Completed / Coursework2026-04PythonPandasScikit-learnXGBoostTF-IDF

01

Case File

Overview

Built and compared machine learning models to predict whether an Airbnb listing would receive a perfect guest rating using structured and text-based listing data.

Problem

Marketplace operators and hosts benefit from understanding which listing features correlate with exceptional guest outcomes.

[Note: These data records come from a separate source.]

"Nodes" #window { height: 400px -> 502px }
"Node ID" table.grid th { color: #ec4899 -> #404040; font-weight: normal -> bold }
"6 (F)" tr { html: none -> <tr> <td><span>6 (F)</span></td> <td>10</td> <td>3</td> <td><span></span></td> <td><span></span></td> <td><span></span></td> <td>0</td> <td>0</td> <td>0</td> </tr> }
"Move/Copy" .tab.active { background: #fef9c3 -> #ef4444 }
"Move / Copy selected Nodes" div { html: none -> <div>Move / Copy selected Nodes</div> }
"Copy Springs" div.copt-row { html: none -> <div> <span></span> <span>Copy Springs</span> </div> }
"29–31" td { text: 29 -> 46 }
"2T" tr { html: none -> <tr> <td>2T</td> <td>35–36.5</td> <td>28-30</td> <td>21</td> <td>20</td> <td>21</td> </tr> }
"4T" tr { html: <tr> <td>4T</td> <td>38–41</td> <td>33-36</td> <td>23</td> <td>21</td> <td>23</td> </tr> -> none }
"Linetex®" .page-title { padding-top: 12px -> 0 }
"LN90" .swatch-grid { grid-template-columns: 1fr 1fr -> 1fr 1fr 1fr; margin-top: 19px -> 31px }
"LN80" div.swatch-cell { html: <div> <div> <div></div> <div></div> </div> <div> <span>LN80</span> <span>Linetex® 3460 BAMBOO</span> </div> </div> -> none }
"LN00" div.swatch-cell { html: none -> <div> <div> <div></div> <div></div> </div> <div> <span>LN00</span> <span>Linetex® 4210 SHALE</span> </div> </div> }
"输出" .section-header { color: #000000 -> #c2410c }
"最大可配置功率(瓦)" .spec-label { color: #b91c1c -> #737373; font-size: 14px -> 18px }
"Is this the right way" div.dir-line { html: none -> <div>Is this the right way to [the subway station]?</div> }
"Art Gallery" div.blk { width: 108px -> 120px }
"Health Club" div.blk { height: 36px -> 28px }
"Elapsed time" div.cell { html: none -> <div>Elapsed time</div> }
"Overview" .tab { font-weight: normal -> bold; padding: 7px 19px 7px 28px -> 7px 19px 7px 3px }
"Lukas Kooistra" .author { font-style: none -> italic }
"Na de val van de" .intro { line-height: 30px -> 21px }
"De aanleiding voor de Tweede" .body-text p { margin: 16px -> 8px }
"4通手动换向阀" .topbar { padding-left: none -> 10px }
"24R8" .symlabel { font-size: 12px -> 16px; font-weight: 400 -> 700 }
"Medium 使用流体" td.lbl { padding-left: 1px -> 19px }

The goal was to classify listings into perfect-rating and non-perfect-rating groups and identify which signals mattered most.

Dataset / Inputs

  • Structured Airbnb listing features
  • Text-based listing fields converted into model-ready inputs
  • Training and validation workflow for imbalanced classification

System Architecture

  • Cleaned and prepared Airbnb listing data for modeling.
  • Engineered numerical, categorical, and text-derived features.
  • Built classification models using Logistic Regression, Random Forest, and XGBoost.
  • Evaluated model performance using ROC-AUC and accuracy.
  • Compared model approaches to identify stronger decision-making strategies.

What I Built

  • End-to-end modeling workflow for feature preparation and classifier training
  • TF-IDF-based text feature pipeline
  • Model comparison workflow across logistic regression, random forest, and XGBoost
  • Validation framework for threshold and performance analysis

Tools

  • Python
  • Pandas
  • Scikit-learn
  • XGBoost
  • TF-IDF

Results / Proof Points

  • Reached approximately 0.815 validation ROC-AUC.
  • Identified which listing features and text signals were most associated with perfect guest outcomes.

Business Value

The project demonstrates how predictive analytics can support listing optimization, marketplace decision support, and evidence-based prioritization of listing improvements.

What I Learned

This project strengthened my understanding of feature engineering, text modeling, threshold tuning, and how evaluation choices influence the usefulness of a classification system.

Next Steps

Future versions could incorporate explainability outputs, segment-level comparisons, and additional marketplace outcomes beyond perfect-rating classification.

Limitations

The workflow focused on perfect-rating classification rather than broader marketplace outcomes such as pricing, occupancy, or revenue. Future versions can expand the problem scope once stronger public artifacts are ready.